# Writing Rules for Non-Objective C Malware

Today we're going to inspect another DPRK malware family ported to MacOS: Dacls AKA Mata. Unlike RokRAT/CloudMensis that we previously inspected, this is not written in Objective C, so it'll change our workflow a bit. Mostly that means less intermediate tools and more time in a disassembler This comes in a DMG package that we can assess at another time; we'll focus on the embedded payload.
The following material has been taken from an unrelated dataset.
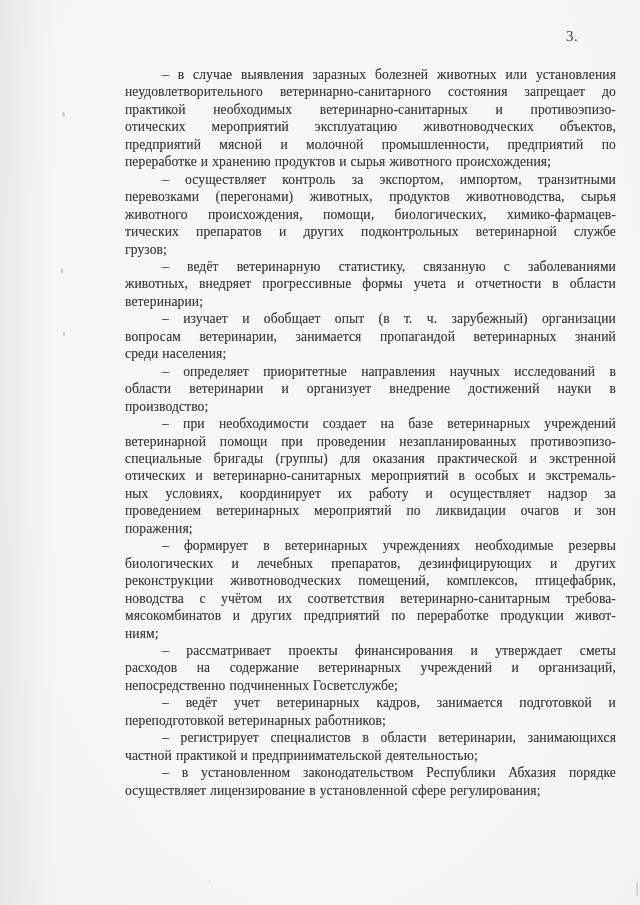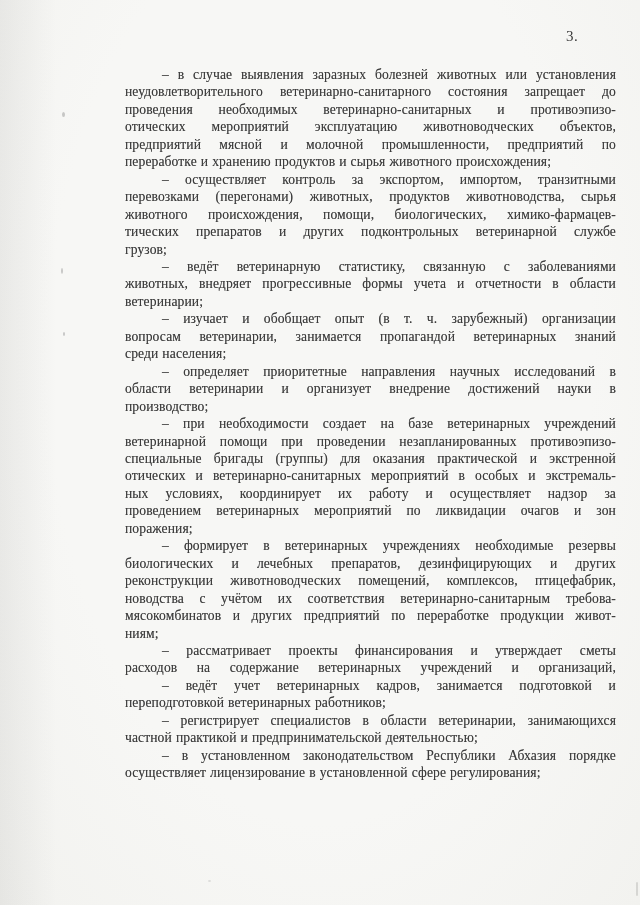"проведения необходимых" div.line { text: проведения -> практикой }
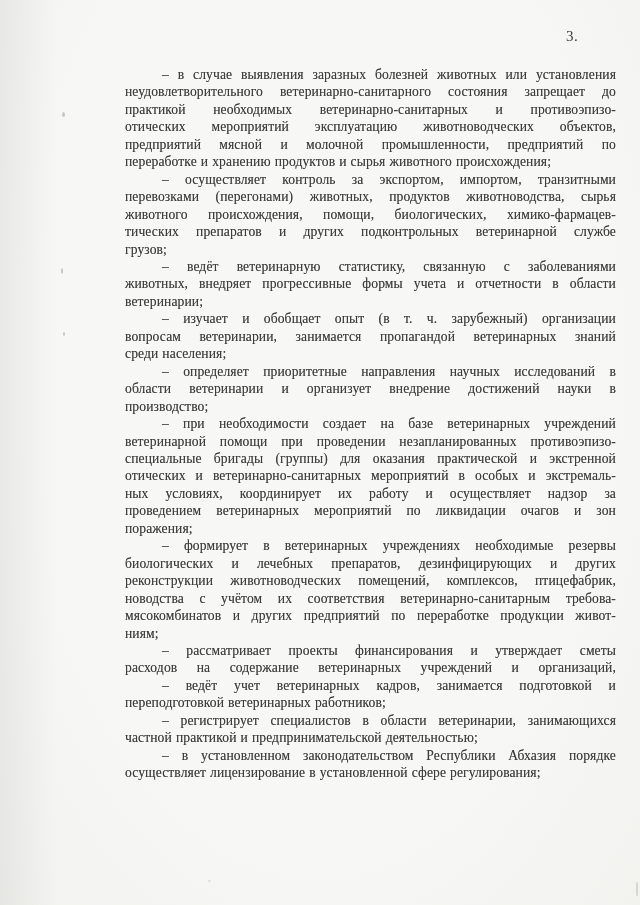"непосредственно подчиненных" div.line { html: none -> <div>непосредственно подчиненных Госветслужбе;</div> }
A number of entities have discussed this particular sample:  

[MalwareBytes](https://www.malwarebytes.com/blog/news/2020/05/new-mac-variant-of-lazarus-dacls-rat-distributed-via-trojanized-2fa-app)
[Patrick Wardle](https://objective-see.org/blog/blog_0x57.html)
[Phil Stokes](https://twitter.com/philofishal/status/1257669351899086849)
[Kaspersky GREaT](https://securelist.com/mata-multi-platform-targeted-malware-framework/97746/)
[SentinelLabs](https://www.sentinelone.com/blog/four-distinct-families-of-lazarus-malware-target-apples-macos-platform/)
[Kaspersky GREaT](https://securelist.com/lazarus-on-the-hunt-for-big-game/97757/)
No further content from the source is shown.